● **Activity**
Return exactly the run of lines that begins at the line containing "(324, 924) none" and ends at the last line of the material below; pictures stay out.

● **Provided material**
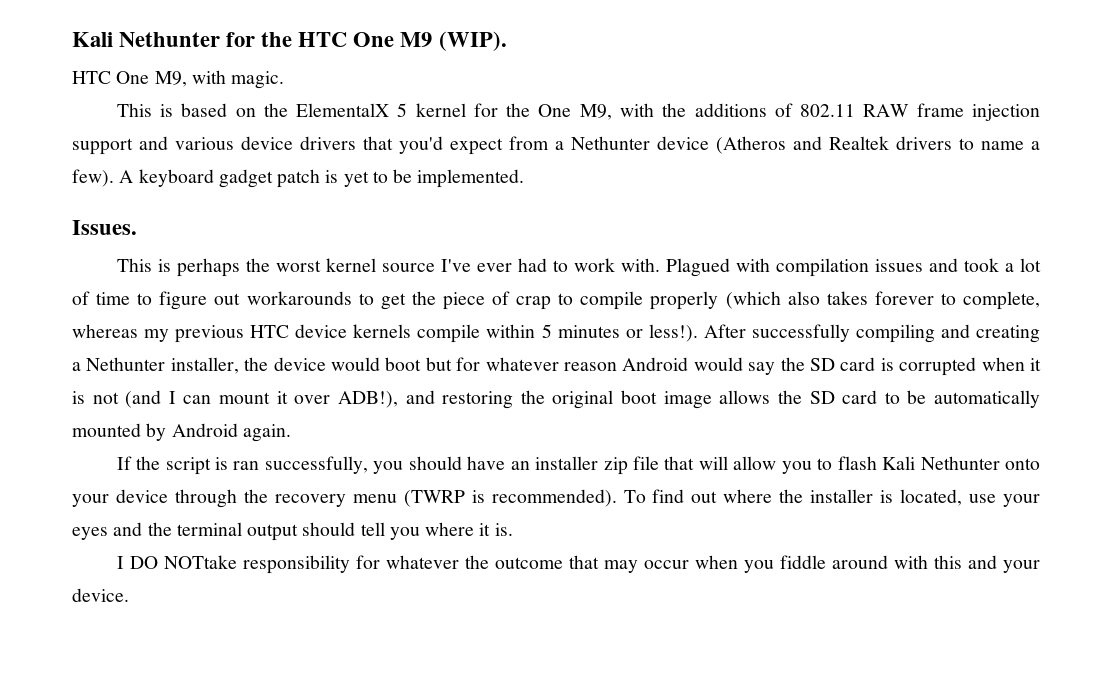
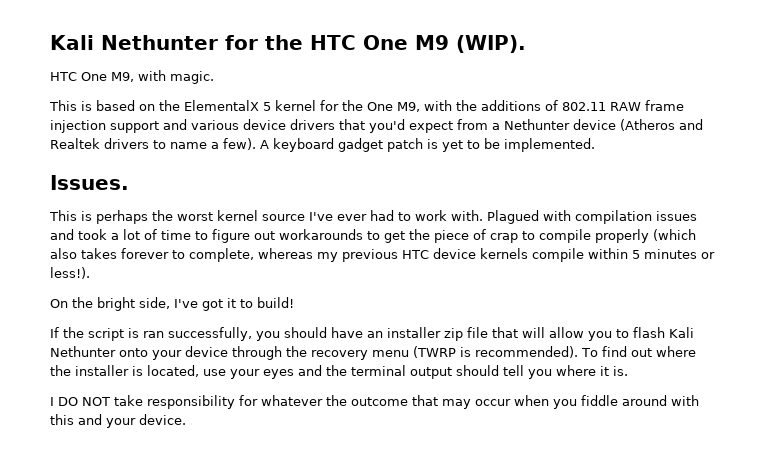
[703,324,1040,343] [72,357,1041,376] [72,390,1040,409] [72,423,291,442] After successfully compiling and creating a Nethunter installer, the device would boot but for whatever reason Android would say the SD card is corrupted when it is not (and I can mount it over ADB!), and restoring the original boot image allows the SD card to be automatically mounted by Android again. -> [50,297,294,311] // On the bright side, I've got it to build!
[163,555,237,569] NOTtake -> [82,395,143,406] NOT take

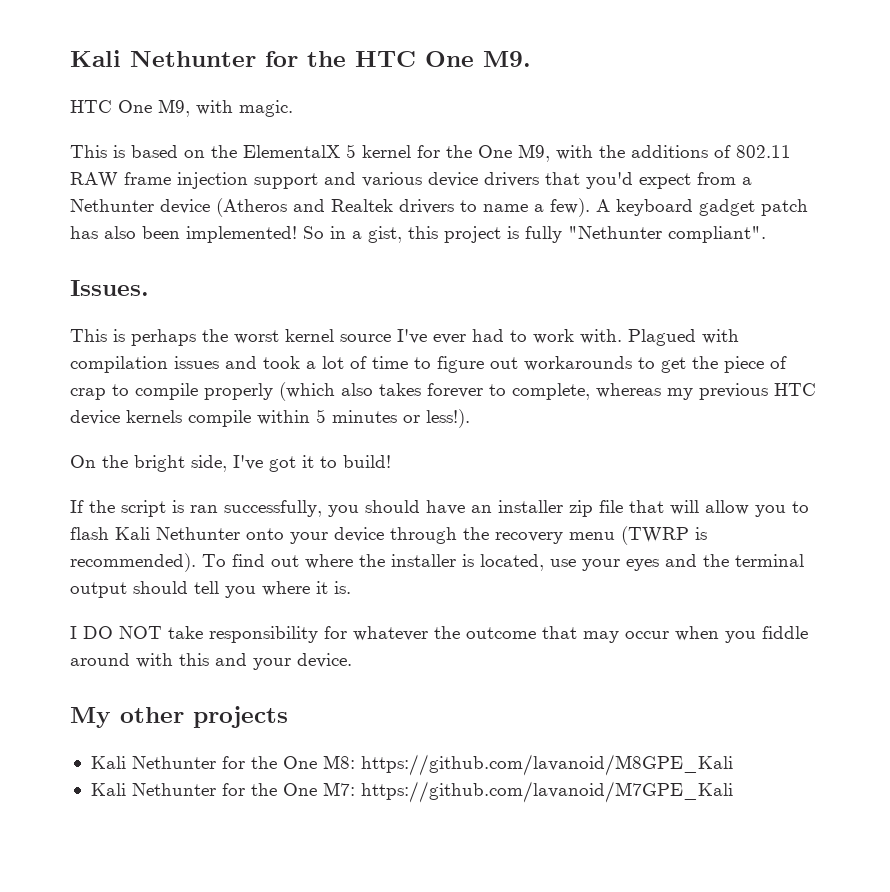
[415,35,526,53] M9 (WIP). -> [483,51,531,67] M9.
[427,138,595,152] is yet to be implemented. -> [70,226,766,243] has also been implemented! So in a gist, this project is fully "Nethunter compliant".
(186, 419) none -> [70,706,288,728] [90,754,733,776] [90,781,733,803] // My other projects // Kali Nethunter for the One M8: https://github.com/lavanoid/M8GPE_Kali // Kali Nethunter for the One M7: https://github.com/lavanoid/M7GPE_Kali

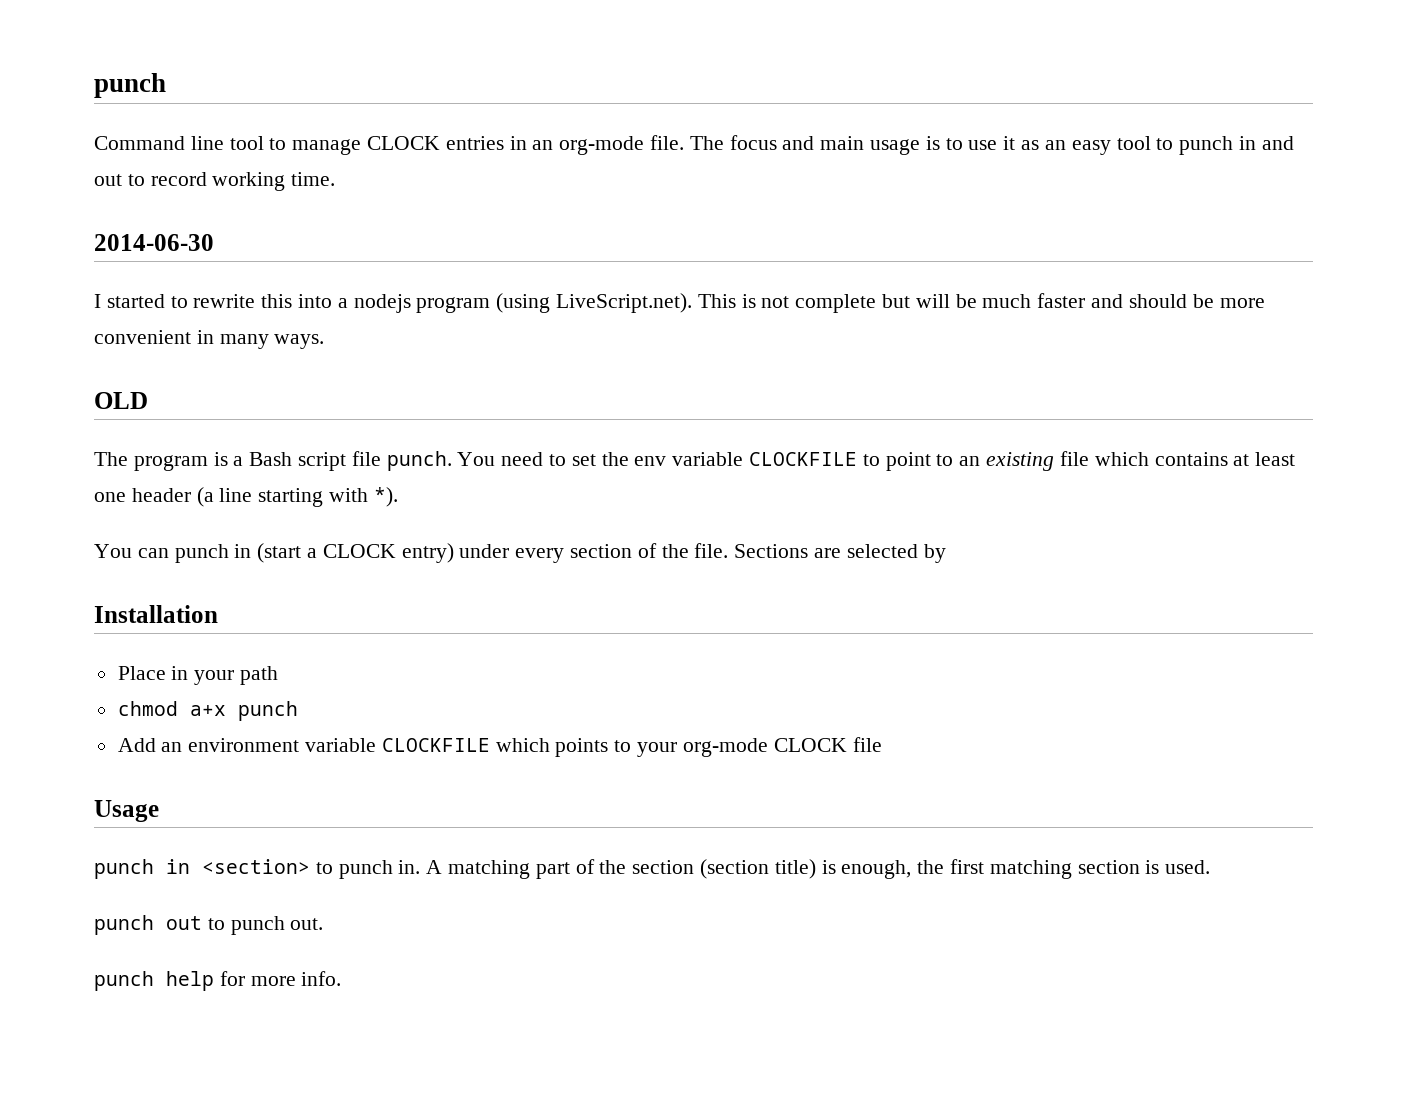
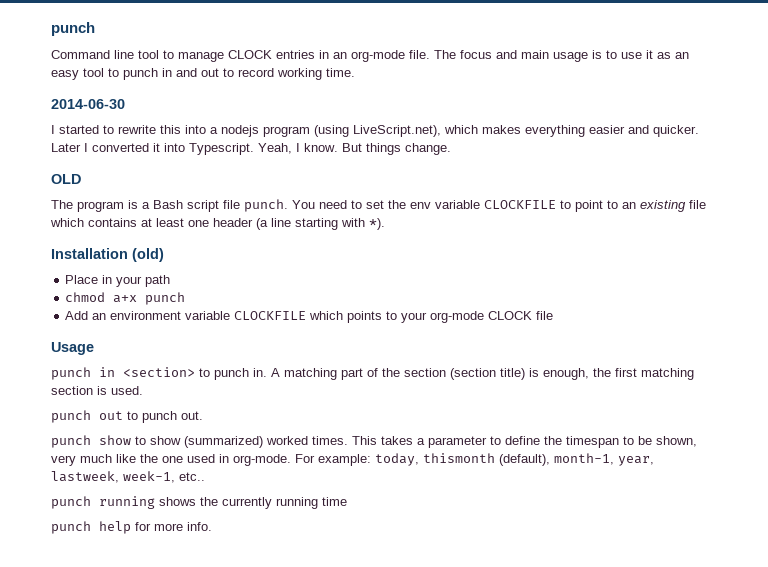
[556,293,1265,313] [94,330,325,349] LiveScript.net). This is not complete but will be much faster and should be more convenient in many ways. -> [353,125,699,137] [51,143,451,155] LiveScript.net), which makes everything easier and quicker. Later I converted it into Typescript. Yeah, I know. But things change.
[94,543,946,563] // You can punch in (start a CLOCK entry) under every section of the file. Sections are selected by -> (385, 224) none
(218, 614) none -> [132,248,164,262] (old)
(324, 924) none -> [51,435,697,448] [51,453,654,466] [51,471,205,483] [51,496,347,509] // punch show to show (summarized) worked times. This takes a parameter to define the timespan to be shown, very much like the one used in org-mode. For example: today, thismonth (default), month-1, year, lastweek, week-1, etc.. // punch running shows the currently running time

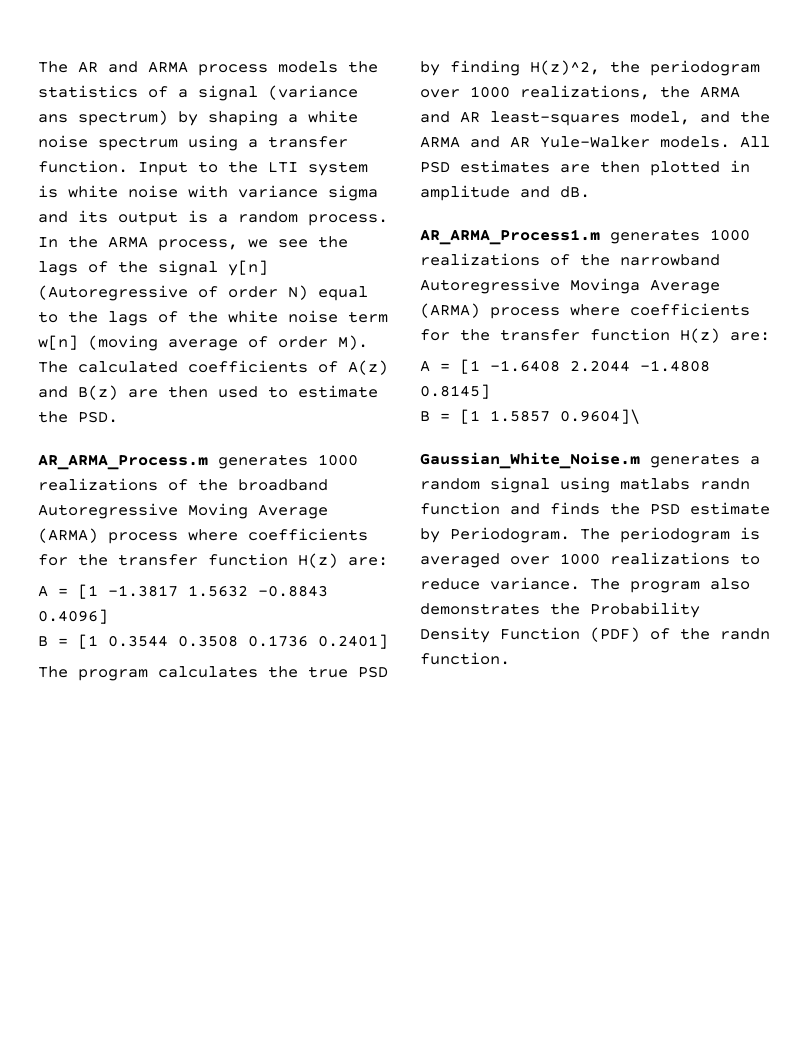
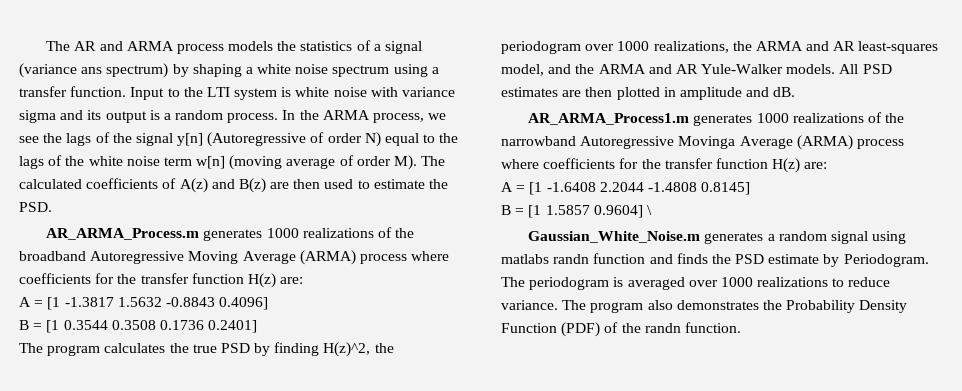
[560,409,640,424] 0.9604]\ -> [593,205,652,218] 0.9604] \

● **The answer**
(324, 924) none -> [51,435,697,448] [51,453,654,466] [51,471,205,483] [51,496,347,509] // punch show to show (summarized) worked times. This takes a parameter to define the timespan to be shown, very much like the one used in org-mode. For example: today, thismonth (default), month-1, year, lastweek, week-1, etc.. // punch running shows the currently running time

[560,409,640,424] 0.9604]\ -> [593,205,652,218] 0.9604] \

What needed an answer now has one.